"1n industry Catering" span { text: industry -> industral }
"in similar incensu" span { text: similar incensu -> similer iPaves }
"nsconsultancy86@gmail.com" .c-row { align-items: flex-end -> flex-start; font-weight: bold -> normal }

==========

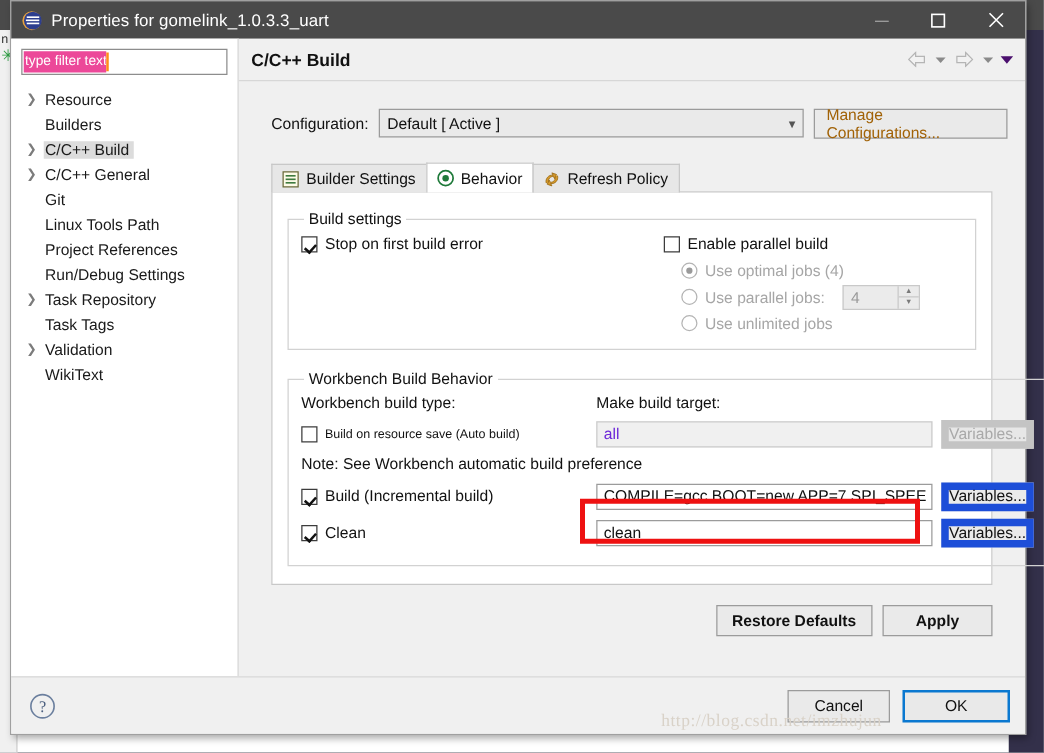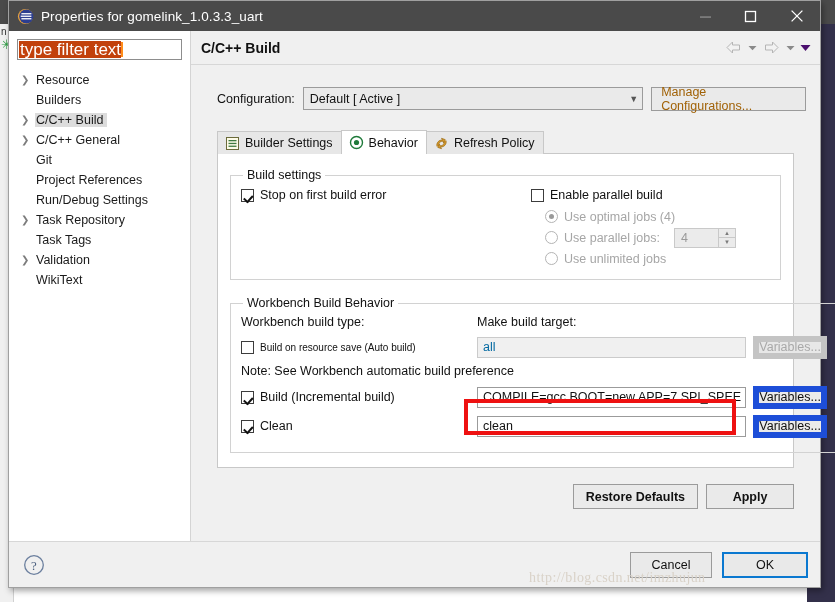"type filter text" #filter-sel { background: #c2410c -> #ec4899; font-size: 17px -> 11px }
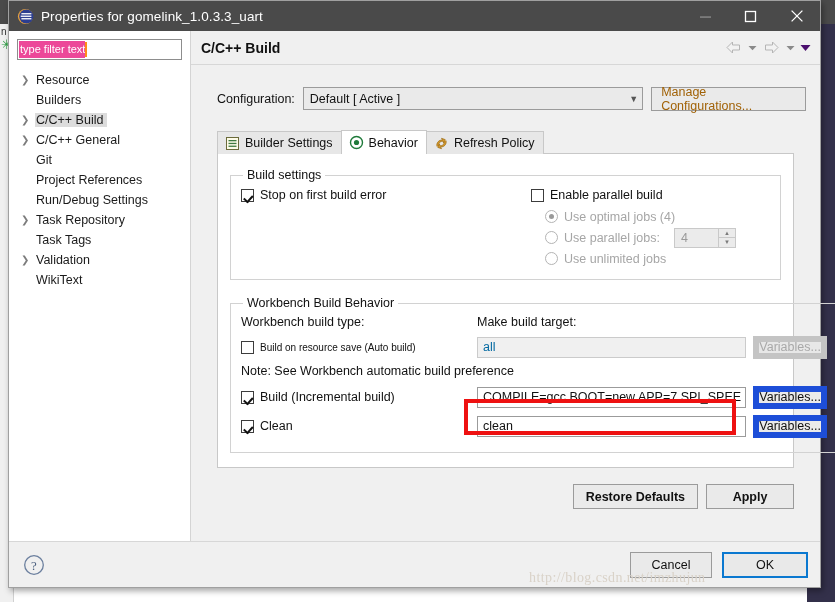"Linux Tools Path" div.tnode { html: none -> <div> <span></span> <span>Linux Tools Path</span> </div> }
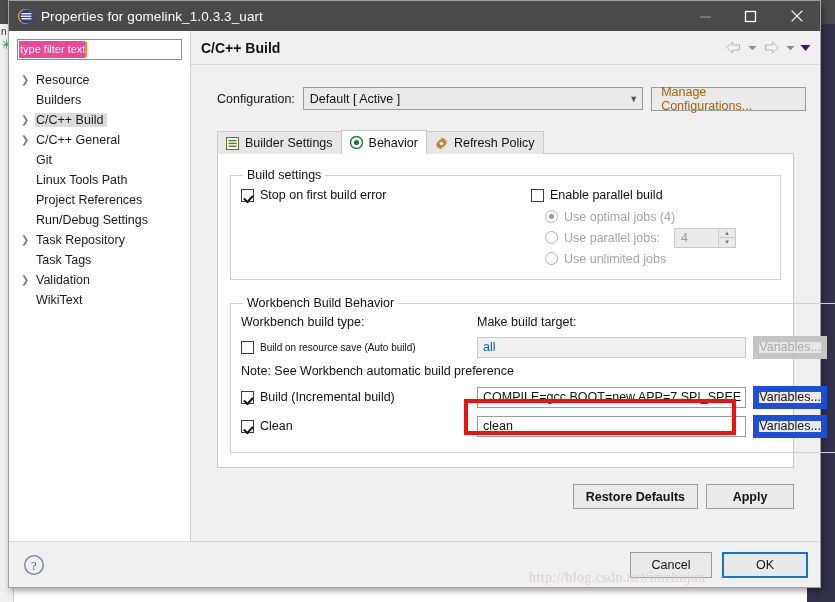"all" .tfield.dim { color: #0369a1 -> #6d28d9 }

==========

What you return should be exactly the lines above, starting at the one with "text: industry ->" and ending at the one with "align-items: flex-end ->", and nothing else.

"1n industry Catering" span { text: industry -> industral }
"in similar incensu" span { text: similar incensu -> similer iPaves }
"nsconsultancy86@gmail.com" .c-row { align-items: flex-end -> flex-start; font-weight: bold -> normal }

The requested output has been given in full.